I have been trying to train Deberta v3 on multiple nli datasets at the same time. And faced the error mentioned below after the training on the line result = trainer.evaluate(dataset_test_final)
My guess is the data format is incorrect but I don’t know how to fix it?
The code I ran -
import torch
from transformers import TrainingArguments, Trainer
import pandas as pd
import numpy as np
import torch
from torch.utils.data import DataLoader
import os
from datasets import load_dataset, load_metric, Dataset, DatasetDict
from transformers import AutoModelForSequenceClassification, AutoTokenizer, AutoConfig, DataCollatorWithPadding, DataCollator
device = "cuda"
print(f"Device: {device}")
label2id = {"entailment": 0, "neutral": 1, "contradiction": 2}
id2label = {0: "entailment", 1: "neutral", 2: "contradiction"}
model_name = "microsoft/deberta-v3-large"

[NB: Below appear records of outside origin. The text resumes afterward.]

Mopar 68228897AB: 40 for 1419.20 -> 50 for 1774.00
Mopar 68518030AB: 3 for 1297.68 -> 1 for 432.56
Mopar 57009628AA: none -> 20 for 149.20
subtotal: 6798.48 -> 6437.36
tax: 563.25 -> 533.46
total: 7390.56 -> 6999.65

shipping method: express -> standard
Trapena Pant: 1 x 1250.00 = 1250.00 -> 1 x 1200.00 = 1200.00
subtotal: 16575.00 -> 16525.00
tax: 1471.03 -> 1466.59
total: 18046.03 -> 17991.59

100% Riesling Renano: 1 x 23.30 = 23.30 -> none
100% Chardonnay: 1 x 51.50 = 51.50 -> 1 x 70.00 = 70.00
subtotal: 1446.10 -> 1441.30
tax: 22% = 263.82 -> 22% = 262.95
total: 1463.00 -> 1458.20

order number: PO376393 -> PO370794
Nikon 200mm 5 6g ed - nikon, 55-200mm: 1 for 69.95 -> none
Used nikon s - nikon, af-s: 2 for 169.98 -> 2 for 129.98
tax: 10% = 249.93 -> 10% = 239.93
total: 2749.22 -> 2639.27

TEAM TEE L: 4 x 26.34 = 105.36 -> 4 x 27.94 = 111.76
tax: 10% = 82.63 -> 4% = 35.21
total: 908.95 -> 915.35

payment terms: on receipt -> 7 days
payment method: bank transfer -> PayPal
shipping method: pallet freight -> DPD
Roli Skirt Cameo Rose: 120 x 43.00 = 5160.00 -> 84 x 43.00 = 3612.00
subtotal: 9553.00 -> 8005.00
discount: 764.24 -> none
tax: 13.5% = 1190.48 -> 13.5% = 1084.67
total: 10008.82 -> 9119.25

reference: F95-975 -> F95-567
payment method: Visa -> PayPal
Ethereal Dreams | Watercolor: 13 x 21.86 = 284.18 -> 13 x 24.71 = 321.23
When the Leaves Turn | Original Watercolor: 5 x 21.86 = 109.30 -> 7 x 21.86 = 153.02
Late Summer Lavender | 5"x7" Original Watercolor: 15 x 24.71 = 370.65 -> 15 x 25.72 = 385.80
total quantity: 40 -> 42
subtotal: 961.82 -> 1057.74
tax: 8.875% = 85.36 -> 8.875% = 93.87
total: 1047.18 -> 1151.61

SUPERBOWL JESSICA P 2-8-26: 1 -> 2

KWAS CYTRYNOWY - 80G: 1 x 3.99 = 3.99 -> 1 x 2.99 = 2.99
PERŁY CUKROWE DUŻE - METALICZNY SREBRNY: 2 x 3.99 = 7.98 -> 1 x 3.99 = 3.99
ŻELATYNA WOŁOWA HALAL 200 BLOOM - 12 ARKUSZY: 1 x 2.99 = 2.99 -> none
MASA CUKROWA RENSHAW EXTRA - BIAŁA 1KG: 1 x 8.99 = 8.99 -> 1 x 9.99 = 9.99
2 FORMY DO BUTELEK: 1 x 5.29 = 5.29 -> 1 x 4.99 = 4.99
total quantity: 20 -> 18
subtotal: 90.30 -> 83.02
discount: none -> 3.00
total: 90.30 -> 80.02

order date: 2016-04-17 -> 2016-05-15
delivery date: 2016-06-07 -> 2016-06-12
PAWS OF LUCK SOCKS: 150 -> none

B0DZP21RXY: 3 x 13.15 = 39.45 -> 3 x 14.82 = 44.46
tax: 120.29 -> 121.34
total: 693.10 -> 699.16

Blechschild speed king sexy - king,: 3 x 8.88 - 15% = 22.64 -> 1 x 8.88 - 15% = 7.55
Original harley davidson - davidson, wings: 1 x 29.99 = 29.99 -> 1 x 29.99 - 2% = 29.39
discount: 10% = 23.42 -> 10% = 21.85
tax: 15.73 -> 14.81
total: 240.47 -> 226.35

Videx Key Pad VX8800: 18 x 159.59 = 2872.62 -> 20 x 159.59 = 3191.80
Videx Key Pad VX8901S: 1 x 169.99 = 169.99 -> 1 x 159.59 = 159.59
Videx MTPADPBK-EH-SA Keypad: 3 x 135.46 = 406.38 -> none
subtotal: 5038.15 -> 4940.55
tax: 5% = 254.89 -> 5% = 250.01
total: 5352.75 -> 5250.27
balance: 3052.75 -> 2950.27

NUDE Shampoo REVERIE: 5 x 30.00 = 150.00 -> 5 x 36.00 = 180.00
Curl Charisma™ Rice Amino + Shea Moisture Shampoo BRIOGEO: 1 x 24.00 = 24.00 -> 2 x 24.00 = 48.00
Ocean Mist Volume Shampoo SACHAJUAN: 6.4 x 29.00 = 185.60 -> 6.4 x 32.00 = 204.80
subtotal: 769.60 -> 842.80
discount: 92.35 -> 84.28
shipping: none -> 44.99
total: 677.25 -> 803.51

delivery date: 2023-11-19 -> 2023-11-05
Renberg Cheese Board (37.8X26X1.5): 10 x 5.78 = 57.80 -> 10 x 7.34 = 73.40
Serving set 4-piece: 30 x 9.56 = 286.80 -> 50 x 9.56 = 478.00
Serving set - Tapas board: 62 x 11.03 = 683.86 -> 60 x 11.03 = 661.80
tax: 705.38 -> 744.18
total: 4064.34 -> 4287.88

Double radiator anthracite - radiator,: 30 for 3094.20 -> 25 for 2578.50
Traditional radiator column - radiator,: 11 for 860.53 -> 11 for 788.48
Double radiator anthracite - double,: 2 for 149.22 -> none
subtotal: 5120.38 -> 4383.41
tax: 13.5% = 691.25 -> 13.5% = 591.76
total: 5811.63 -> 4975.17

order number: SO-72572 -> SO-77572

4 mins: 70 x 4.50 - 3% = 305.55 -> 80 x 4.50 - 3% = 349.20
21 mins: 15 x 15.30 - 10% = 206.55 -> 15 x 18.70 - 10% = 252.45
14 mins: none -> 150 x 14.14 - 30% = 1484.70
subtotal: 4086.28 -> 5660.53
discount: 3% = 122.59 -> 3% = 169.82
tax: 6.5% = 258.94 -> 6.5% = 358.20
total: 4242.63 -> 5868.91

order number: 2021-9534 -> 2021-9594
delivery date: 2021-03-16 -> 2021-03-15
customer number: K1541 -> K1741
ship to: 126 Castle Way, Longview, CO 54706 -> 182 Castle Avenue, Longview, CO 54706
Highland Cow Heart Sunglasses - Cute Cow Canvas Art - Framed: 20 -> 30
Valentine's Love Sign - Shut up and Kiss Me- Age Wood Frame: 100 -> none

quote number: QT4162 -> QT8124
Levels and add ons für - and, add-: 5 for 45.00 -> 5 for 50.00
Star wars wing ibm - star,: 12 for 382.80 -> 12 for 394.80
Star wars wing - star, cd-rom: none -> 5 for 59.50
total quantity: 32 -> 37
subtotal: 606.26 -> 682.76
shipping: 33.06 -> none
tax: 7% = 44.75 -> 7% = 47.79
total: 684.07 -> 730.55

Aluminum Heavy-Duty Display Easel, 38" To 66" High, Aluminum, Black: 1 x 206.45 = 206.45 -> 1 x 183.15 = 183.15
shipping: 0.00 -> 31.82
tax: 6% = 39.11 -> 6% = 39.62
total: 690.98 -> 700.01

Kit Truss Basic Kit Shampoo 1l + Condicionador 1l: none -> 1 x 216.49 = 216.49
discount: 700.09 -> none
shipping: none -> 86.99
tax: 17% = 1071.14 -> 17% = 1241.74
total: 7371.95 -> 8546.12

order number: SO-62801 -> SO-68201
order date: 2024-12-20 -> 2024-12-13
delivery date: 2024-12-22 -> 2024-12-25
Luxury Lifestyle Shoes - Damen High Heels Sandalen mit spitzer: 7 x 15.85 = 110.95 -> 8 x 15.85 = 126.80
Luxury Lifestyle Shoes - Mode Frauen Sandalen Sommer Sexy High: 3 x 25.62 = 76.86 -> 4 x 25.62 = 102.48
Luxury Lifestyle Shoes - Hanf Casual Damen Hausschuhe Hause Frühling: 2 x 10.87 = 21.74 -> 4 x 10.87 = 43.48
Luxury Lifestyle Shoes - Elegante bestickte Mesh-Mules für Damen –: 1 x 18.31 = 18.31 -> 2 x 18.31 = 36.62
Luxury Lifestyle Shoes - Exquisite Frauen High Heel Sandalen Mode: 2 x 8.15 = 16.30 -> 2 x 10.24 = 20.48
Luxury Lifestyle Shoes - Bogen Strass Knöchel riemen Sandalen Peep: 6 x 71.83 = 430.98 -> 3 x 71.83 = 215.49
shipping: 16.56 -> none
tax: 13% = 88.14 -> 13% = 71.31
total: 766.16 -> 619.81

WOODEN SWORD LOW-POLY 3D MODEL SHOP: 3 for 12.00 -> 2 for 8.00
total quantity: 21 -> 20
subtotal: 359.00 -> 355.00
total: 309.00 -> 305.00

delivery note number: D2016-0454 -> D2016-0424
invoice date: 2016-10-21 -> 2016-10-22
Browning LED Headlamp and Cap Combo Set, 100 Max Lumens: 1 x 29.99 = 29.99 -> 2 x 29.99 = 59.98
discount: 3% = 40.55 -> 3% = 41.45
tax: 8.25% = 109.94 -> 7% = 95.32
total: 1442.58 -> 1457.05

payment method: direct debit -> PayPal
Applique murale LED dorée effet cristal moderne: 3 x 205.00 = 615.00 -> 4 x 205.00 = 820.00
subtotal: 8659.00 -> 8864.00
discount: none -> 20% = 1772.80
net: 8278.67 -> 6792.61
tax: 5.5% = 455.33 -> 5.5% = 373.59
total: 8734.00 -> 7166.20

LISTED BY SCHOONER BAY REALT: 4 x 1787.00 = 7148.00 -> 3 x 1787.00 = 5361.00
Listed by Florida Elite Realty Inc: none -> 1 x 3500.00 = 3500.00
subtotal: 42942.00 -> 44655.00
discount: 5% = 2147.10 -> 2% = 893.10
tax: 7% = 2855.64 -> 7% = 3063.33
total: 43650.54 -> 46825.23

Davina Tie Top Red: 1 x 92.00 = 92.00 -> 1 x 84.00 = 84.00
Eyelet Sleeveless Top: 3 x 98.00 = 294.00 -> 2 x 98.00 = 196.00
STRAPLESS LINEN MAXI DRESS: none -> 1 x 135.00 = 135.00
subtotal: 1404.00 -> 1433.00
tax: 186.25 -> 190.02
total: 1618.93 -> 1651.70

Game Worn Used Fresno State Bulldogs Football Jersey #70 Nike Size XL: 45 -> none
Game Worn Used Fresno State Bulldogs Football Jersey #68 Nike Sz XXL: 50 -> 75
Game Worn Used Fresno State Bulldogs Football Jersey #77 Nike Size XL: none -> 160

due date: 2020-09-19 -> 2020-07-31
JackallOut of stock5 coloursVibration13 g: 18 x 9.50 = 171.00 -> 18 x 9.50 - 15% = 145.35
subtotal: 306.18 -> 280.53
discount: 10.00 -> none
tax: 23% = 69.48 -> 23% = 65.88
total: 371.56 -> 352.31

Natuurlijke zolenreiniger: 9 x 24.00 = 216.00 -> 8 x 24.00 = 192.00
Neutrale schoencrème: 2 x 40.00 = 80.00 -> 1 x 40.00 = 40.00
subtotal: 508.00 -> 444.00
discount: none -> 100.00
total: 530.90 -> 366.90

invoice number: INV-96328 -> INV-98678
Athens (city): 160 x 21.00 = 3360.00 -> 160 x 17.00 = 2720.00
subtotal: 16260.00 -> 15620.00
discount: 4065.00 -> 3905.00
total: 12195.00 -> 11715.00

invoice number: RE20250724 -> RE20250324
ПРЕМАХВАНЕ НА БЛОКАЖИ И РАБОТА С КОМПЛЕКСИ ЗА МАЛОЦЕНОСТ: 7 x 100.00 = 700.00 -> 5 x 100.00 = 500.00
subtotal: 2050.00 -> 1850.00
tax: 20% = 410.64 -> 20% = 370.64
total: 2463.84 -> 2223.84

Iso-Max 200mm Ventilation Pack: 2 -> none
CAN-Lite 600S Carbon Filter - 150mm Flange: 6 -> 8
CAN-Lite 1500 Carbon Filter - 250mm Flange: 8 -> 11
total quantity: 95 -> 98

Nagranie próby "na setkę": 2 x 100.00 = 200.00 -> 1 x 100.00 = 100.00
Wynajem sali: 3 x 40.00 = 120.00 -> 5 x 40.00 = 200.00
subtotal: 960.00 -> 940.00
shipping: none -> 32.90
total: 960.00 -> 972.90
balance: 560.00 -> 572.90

tokenizer = AutoTokenizer.from_pretrained(model_name, use_fast=True, model_max_length=512) # model_max_length=512
model = AutoModelForSequenceClassification.from_pretrained(model_name, num_labels=3, label2id=label2id, id2label=id2label).to(device) # num_labels=3
print(model.config)
from datasets import concatenate_datasets
#MNLI MNLI MNLI
dataset_train_mnli = load_dataset("glue","mnli", split="train") # split='train'
dataset_train_mnli = dataset_train_mnli.remove_columns(['idx'])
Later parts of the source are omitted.